I went on YouTube and checked out the video. It clocked in at a mind-boggling one hour and forty seven minutes, slightly longer than the football match. Then I checked the work chat. Not only were my other teammates discussing it, but even my boss, who can't identify an influencer to save his life, had opted to watch it instead of the match.
"So you didn't watch the match?"
"No, everyone can see Manchester United are doomed. But this is something new."

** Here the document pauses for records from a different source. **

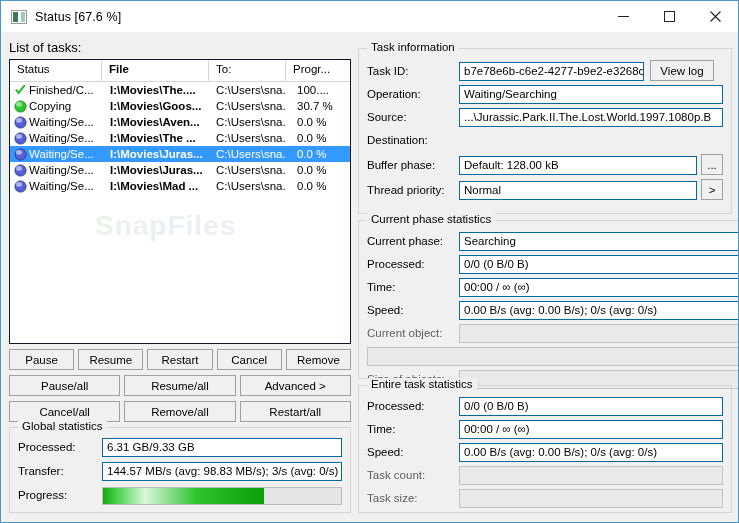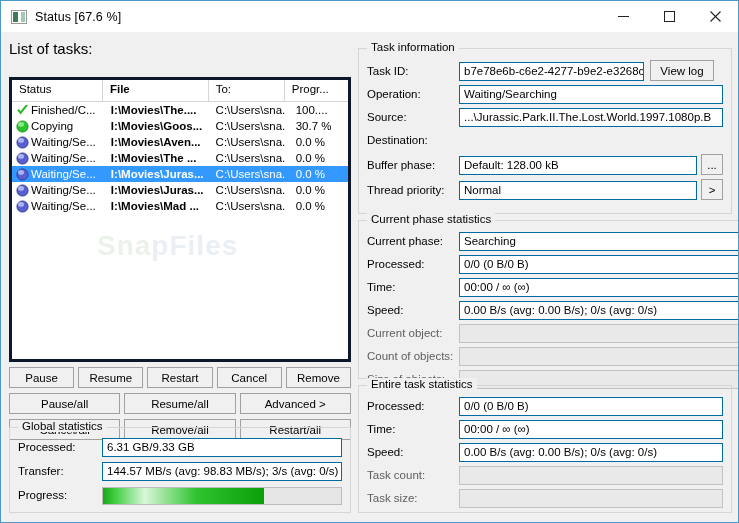--- a/index.html
+++ b/index.html
@@ -63,25 +63,25 @@
     position: absolute;
     left: 0; top: 31px; right: 0; bottom: 0;
     background: #f0f0f0;
   }
 
   
   .left-col {
     position: absolute; left: 8px; top: 8px;
     width: 342px;
   }
-  .list-label { font-size: 15px; color:#000; margin-bottom: 20px; display:block; }
+  .list-label { font-size: 13px; color:#000; margin-bottom: 4px; display:block; }
 
   .tasklist {
     position: relative;
-    border: 3px solid #0f172a;
+    border: 1px solid #0f172a;
     background: #ffffff;
     height: 285px;
     overflow: hidden;
   }
   .watermark {
     position: absolute;
     left: 85px; top: 150px;
     font-size: 28px;
     font-weight: bold;
     color: #eaf2ea;
@@ -448,21 +448,20 @@
           </div>
           <div class="rrow">
             <span class="rowlbl">Speed:</span>
             <span class="field" style="flex:1;">0.00 B/s (avg: 0.00 B/s); 0/s (avg: 0/s)</span>
           </div>
           <div class="rrow">
             <span class="rowlbl dim">Current object:</span>
             <span class="field disabled" style="flex:1;"></span>
           </div>
           <div class="rrow">
-            <span class="rowlbl dim">Count of objects:</span>
             <span class="field disabled" style="flex:1;"></span>
           </div>
           <div class="rrow">
             <span class="rowlbl dim">Size of objects:</span>
             <span class="field disabled" style="flex:1;"></span>
           </div>
         </div>
     </div>
 
     <div class="group" style="left:357px; top:353px; width:374px; height:128px;">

With a sinking feeling, I realised what I had to do next. I'm not saying I would never watch the video, it just wouldn't be at the top of my list for things I would prefer to do for an hour and forty seven minutes. I'd rather put my hand in the torture device from "Dune" with a poisoned gom jabbar at my neck, ready to end my life if I so much as flinched, for example.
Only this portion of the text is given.